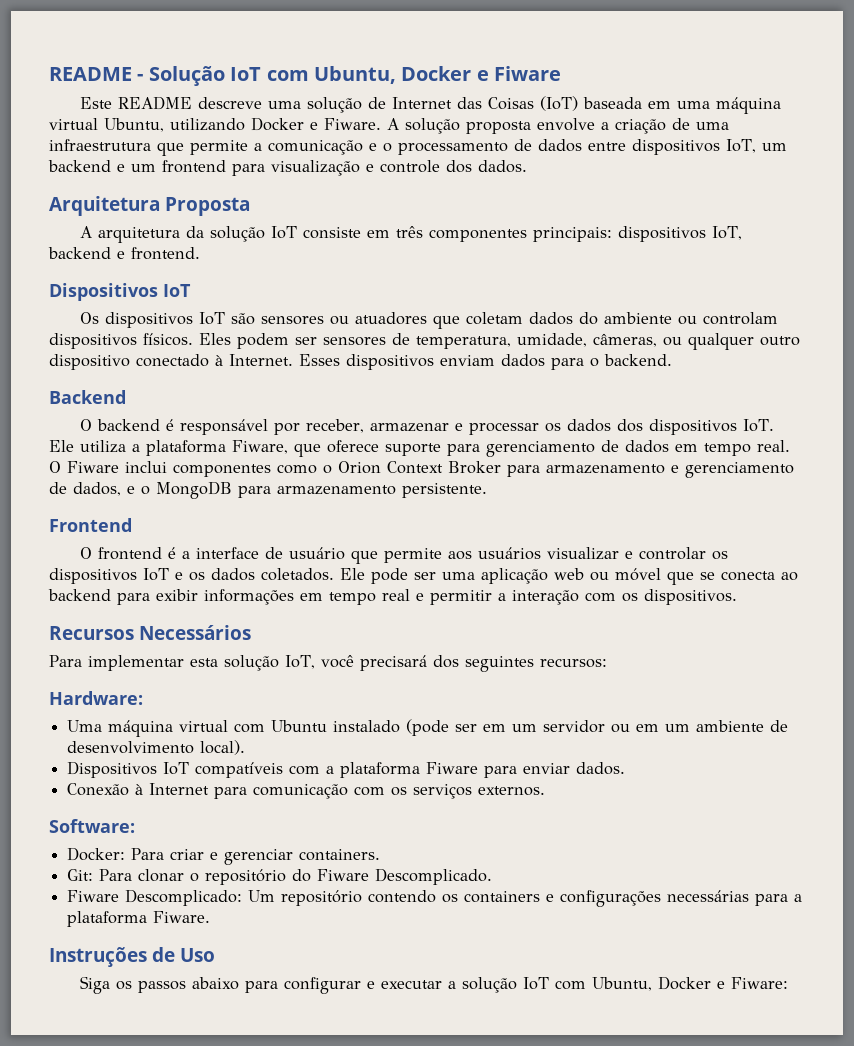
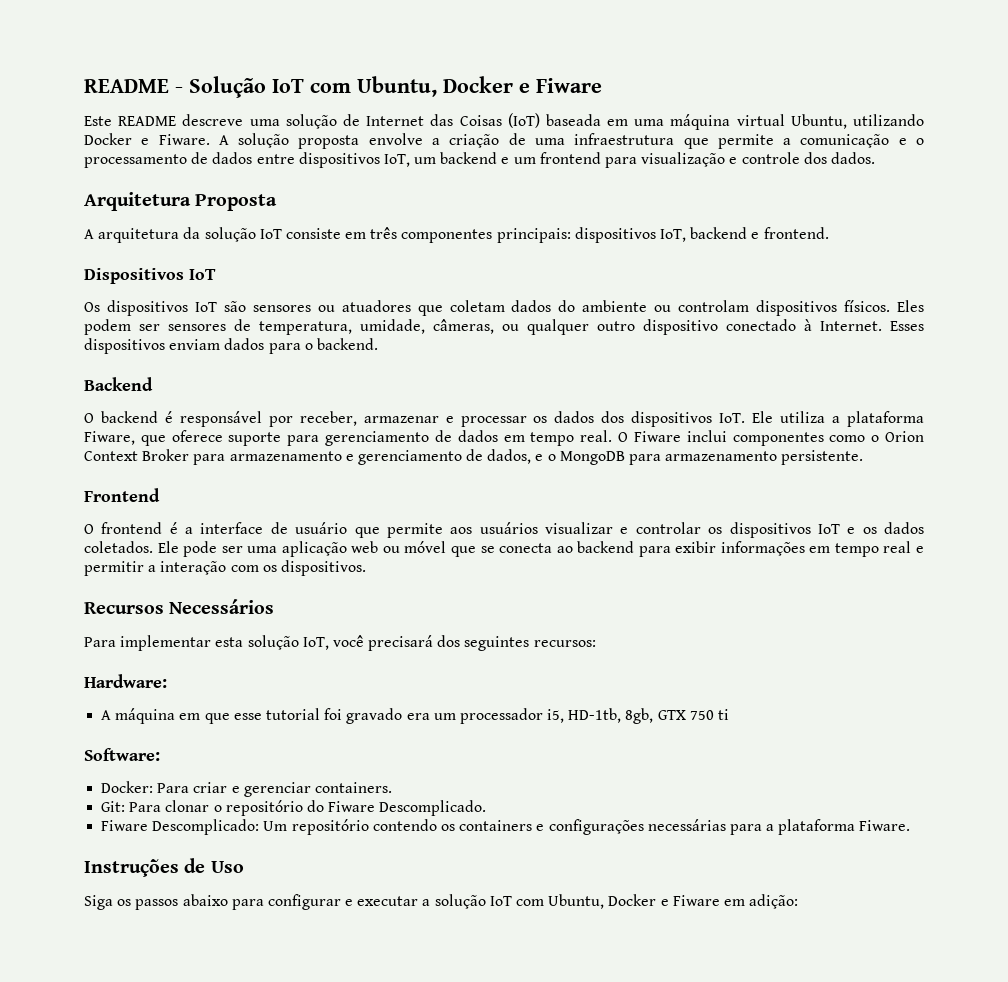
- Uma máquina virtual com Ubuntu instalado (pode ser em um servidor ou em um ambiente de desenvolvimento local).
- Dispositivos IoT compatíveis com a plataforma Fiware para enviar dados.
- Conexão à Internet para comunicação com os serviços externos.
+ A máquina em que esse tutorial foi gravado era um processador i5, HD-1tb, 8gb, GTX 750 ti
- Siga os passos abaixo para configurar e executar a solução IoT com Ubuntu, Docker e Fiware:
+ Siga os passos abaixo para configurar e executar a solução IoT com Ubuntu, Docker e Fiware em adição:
====
◆ **PROBLEM TO SOLVE**
Leave out all images, then reproduce the entries above exactly.

◆ **RESPONSE**
- Uma máquina virtual com Ubuntu instalado (pode ser em um servidor ou em um ambiente de desenvolvimento local).
- Dispositivos IoT compatíveis com a plataforma Fiware para enviar dados.
- Conexão à Internet para comunicação com os serviços externos.
+ A máquina em que esse tutorial foi gravado era um processador i5, HD-1tb, 8gb, GTX 750 ti
- Siga os passos abaixo para configurar e executar a solução IoT com Ubuntu, Docker e Fiware:
+ Siga os passos abaixo para configurar e executar a solução IoT com Ubuntu, Docker e Fiware em adição:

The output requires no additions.